Activity -> Set down, word for word, only the lines from the start of the records through the line bearing "discount: 82.26 -> 84.34"; include no pictures.

Task material ->
[Start of section]

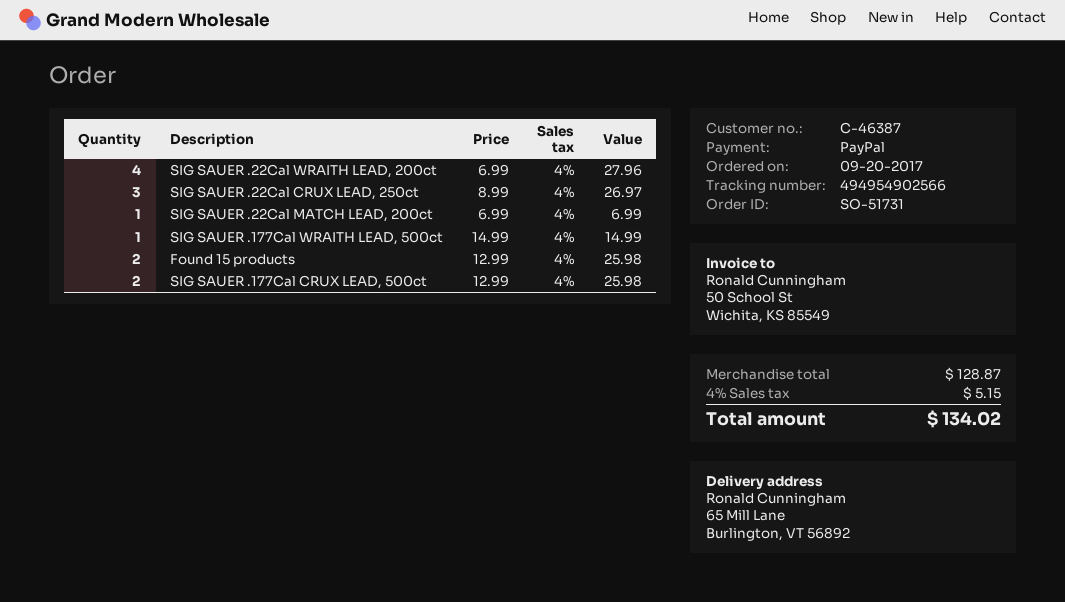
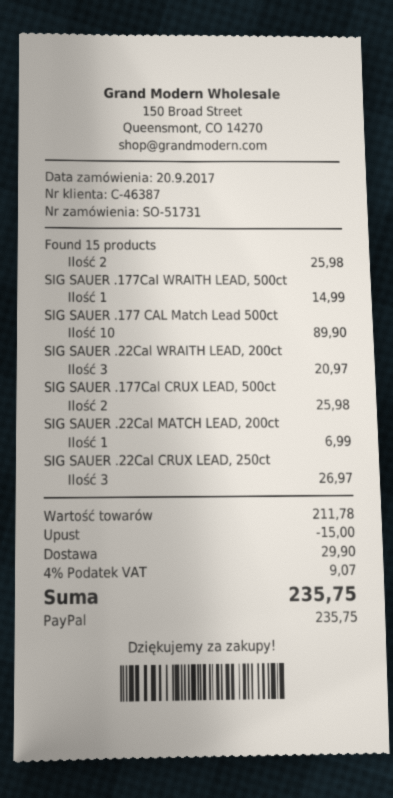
SIG SAUER .22Cal WRAITH LEAD, 200ct: 4 for 27.96 -> 3 for 20.97
SIG SAUER .177 CAL Match Lead 500ct: none -> 10 for 89.90
subtotal: 128.87 -> 211.78
discount: none -> 15.00
shipping: none -> 29.90
tax: 4% = 5.15 -> 4% = 9.07
total: 134.02 -> 235.75

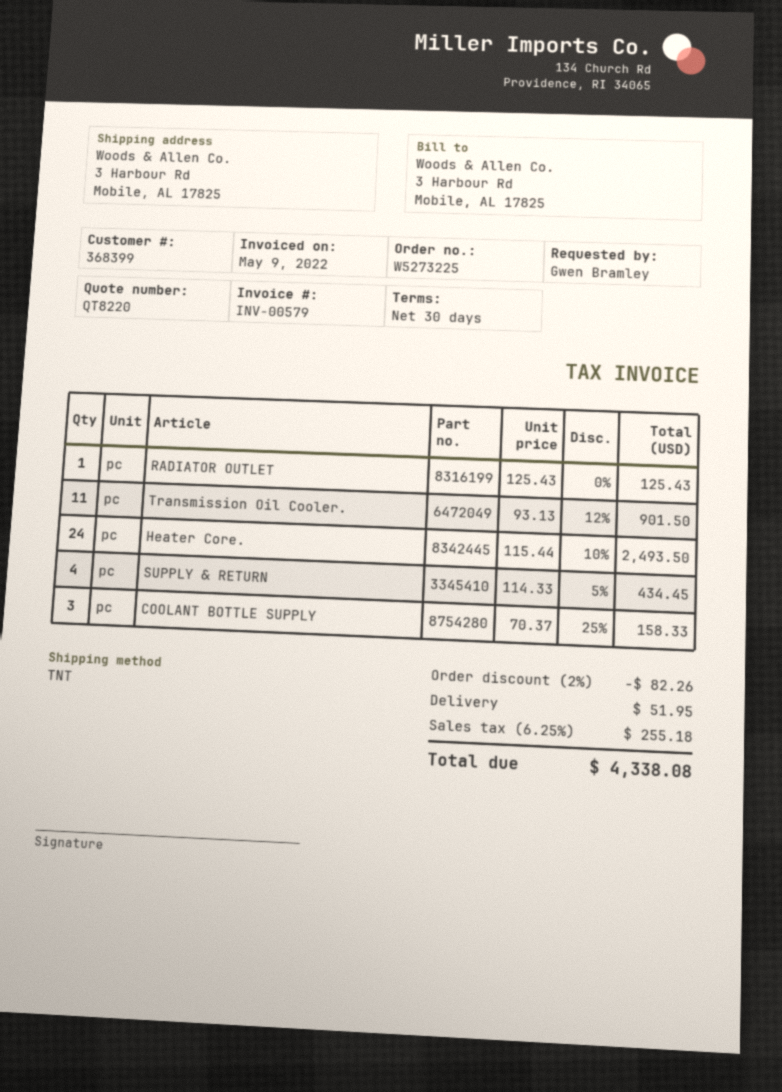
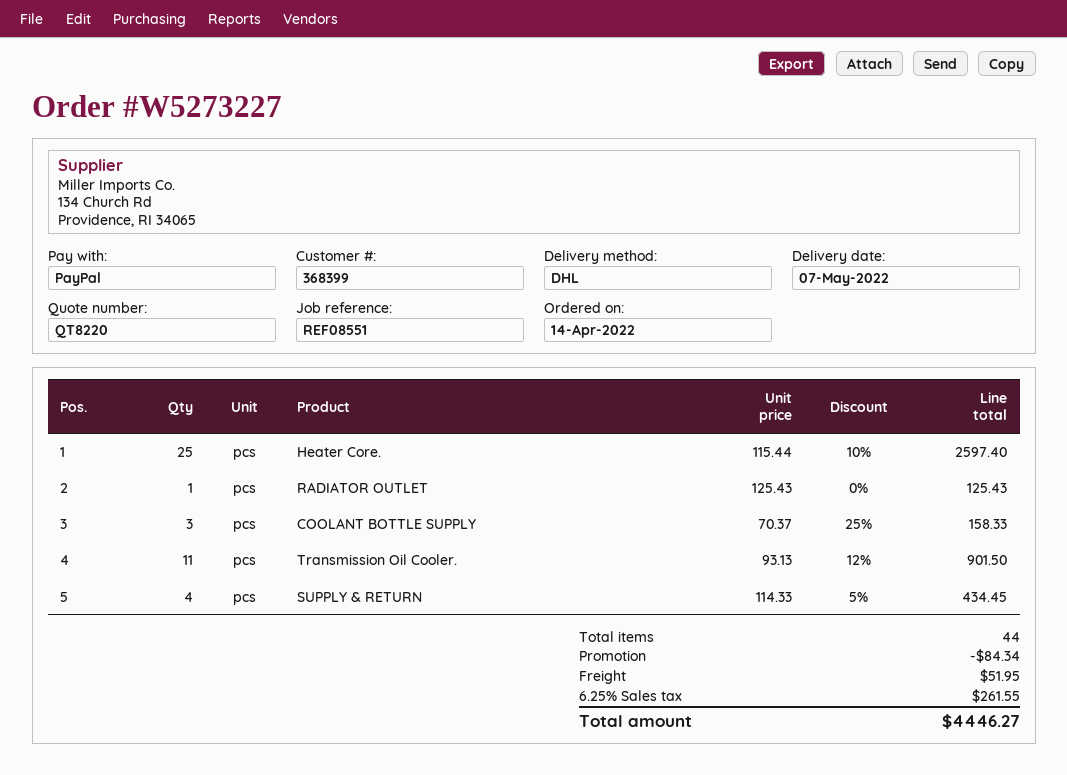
order number: W5273225 -> W5273227
shipping method: TNT -> DHL
Heater Core.: 24 x 115.44 - 10% = 2493.50 -> 25 x 115.44 - 10% = 2597.40
discount: 82.26 -> 84.34
tax: 6.25% = 255.18 -> 6.25% = 261.55
total: 4338.08 -> 4446.27

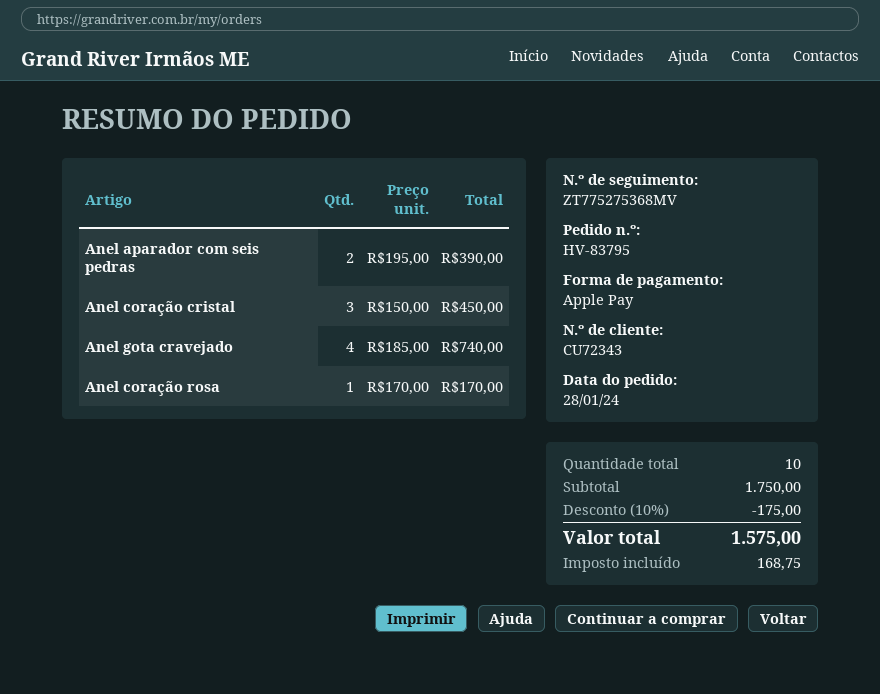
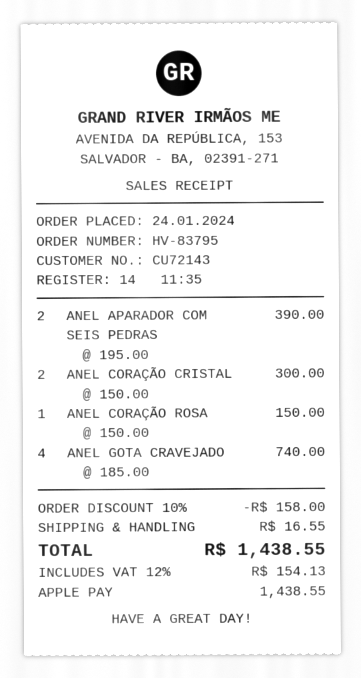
order date: 2024-01-28 -> 2024-01-24
customer number: CU72343 -> CU72143
Anel coração cristal: 3 x 150.00 = 450.00 -> 2 x 150.00 = 300.00
Anel coração rosa: 1 x 170.00 = 170.00 -> 1 x 150.00 = 150.00
discount: 10% = 175.00 -> 10% = 158.00
shipping: none -> 16.55
tax: 168.75 -> 154.13
total: 1575.00 -> 1438.55

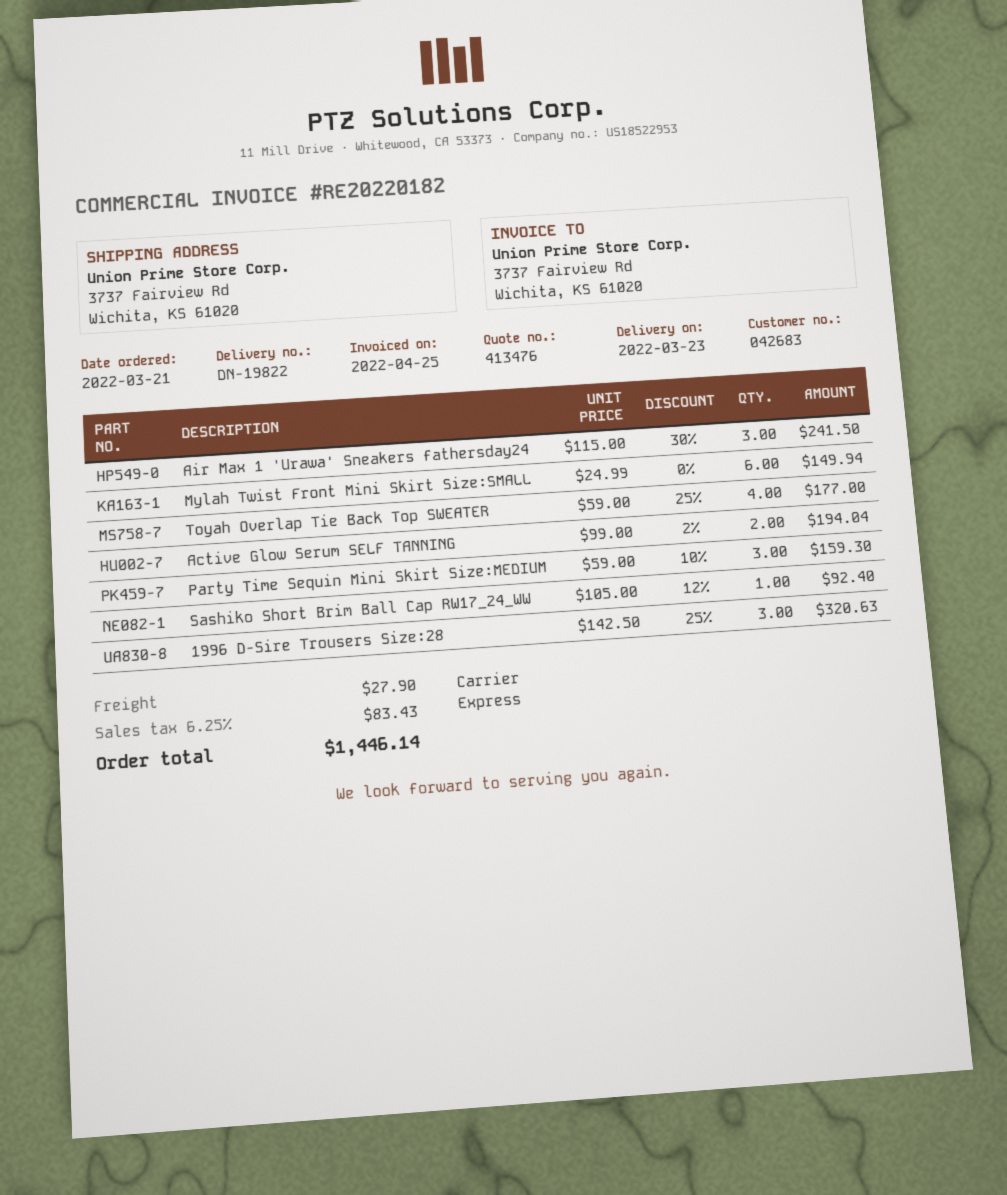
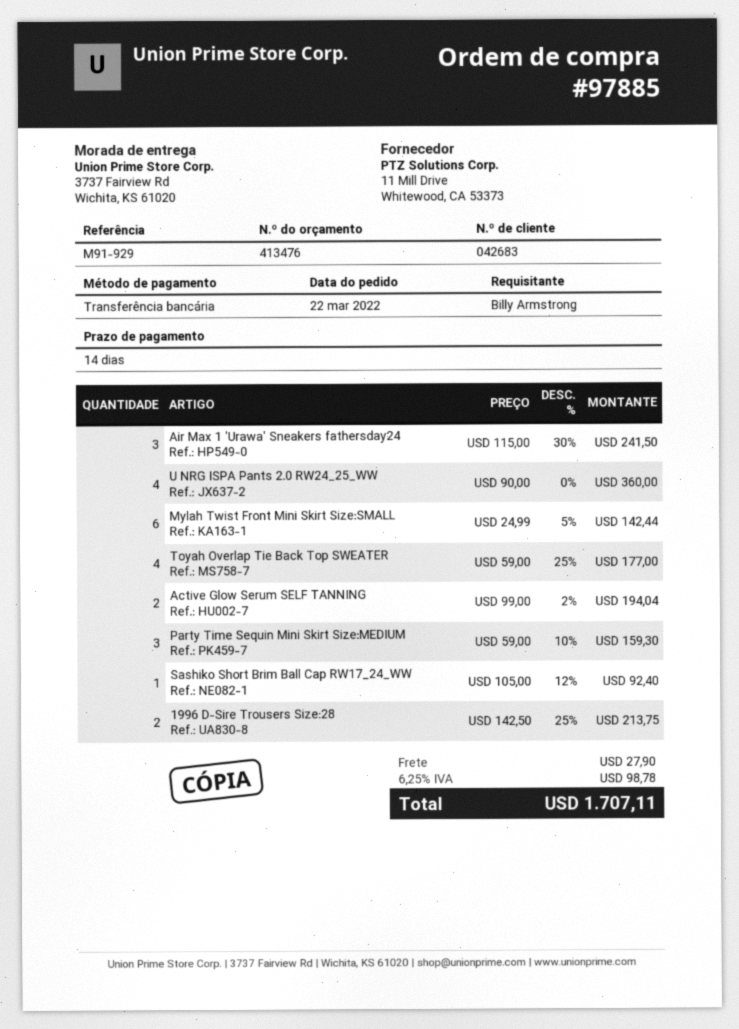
order date: 2022-03-21 -> 2022-03-22
Mylah Twist Front Mini Skirt Size:SMALL: 6 x 24.99 = 149.94 -> 6 x 24.99 - 5% = 142.44
1996 D-Sire Trousers Size:28: 3 x 142.50 - 25% = 320.63 -> 2 x 142.50 - 25% = 213.75
U NRG ISPA Pants 2.0 RW24_25_WW: none -> 4 x 90.00 = 360.00
tax: 6.25% = 83.43 -> 6.25% = 98.78
total: 1446.14 -> 1707.11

[End of section]

Written response ->
SIG SAUER .22Cal WRAITH LEAD, 200ct: 4 for 27.96 -> 3 for 20.97
SIG SAUER .177 CAL Match Lead 500ct: none -> 10 for 89.90
subtotal: 128.87 -> 211.78
discount: none -> 15.00
shipping: none -> 29.90
tax: 4% = 5.15 -> 4% = 9.07
total: 134.02 -> 235.75

order number: W5273225 -> W5273227
shipping method: TNT -> DHL
Heater Core.: 24 x 115.44 - 10% = 2493.50 -> 25 x 115.44 - 10% = 2597.40
discount: 82.26 -> 84.34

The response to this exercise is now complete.